§ RECORD EXCERPTS:
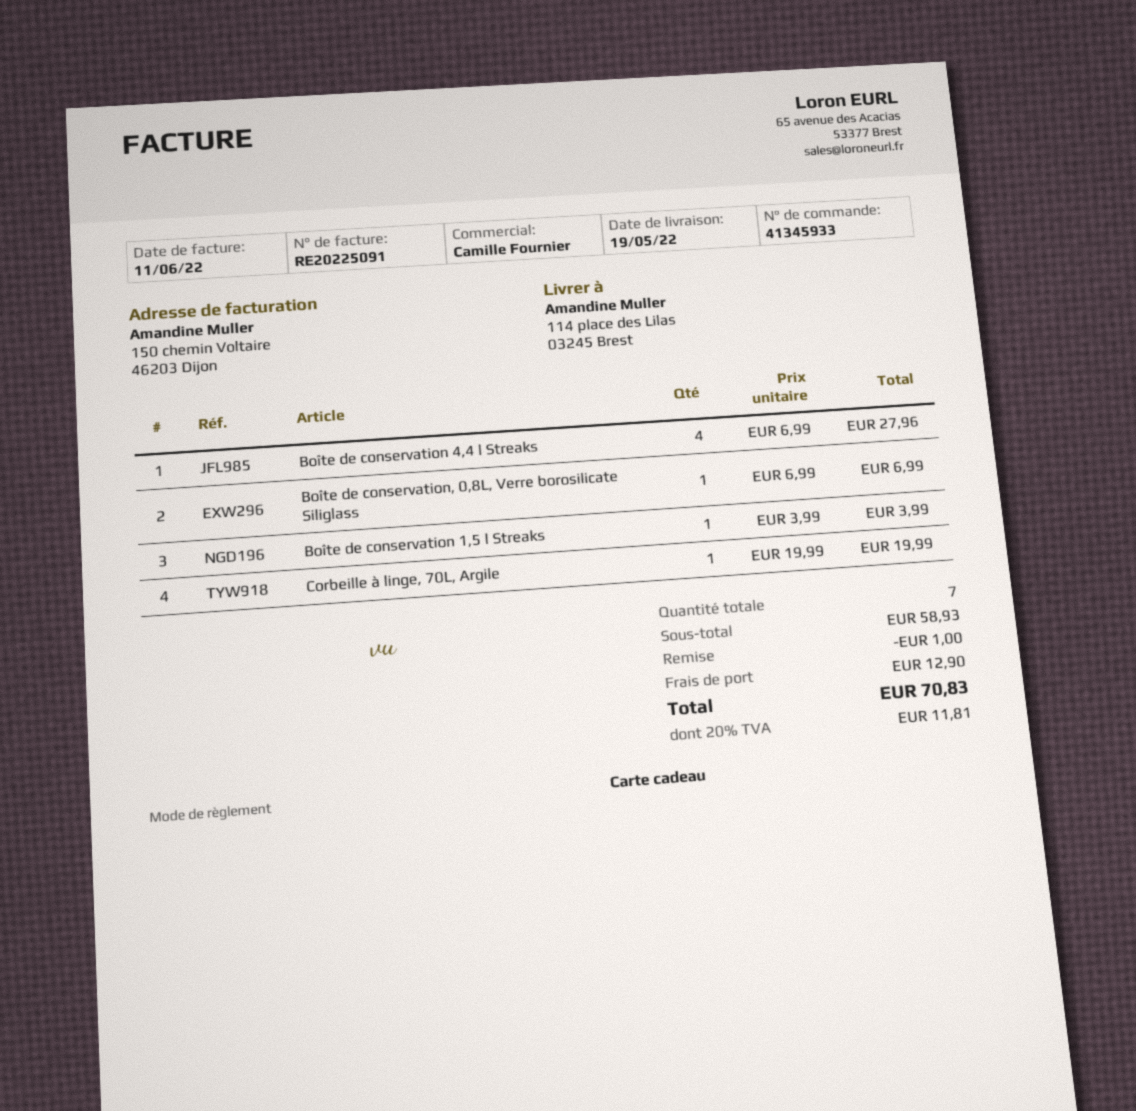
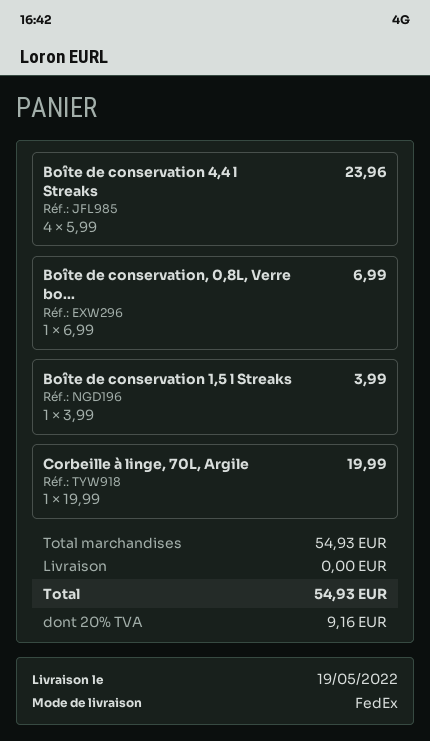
Boîte de conservation 4,4 l Streaks: 4 x 6.99 = 27.96 -> 4 x 5.99 = 23.96
subtotal: 58.93 -> 54.93
discount: 1.00 -> none
shipping: 12.90 -> 0.00
tax: 20% = 11.81 -> 20% = 9.16
total: 70.83 -> 54.93

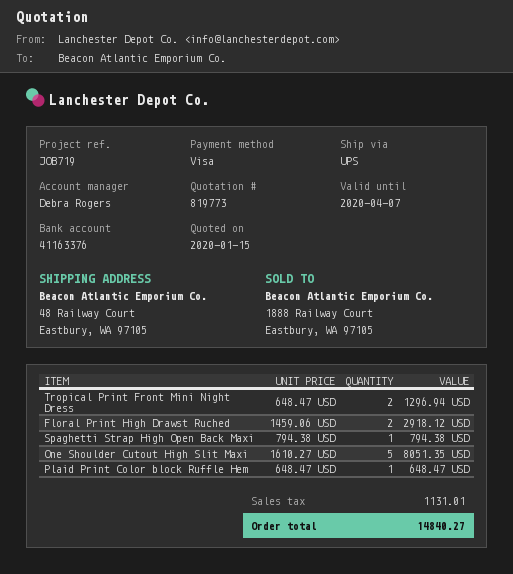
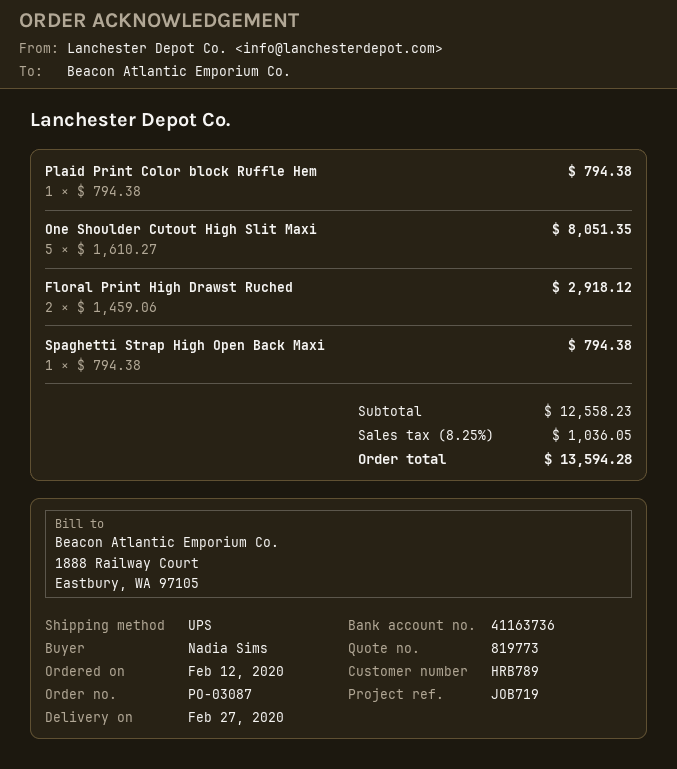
bank account: 41163376 -> 41163736
Tropical Print Front Mini Night Dress: 2 x 648.47 = 1296.94 -> none
Plaid Print Color block Ruffle Hem: 1 x 648.47 = 648.47 -> 1 x 794.38 = 794.38
tax: 1131.01 -> 1036.05
total: 14840.27 -> 13594.28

§ EXERCISE DIRECTIONS:
Looking at the records above, tally the lines holding "none" and reply with that number only.

§ ANSWER TO THE PROBLEM:
2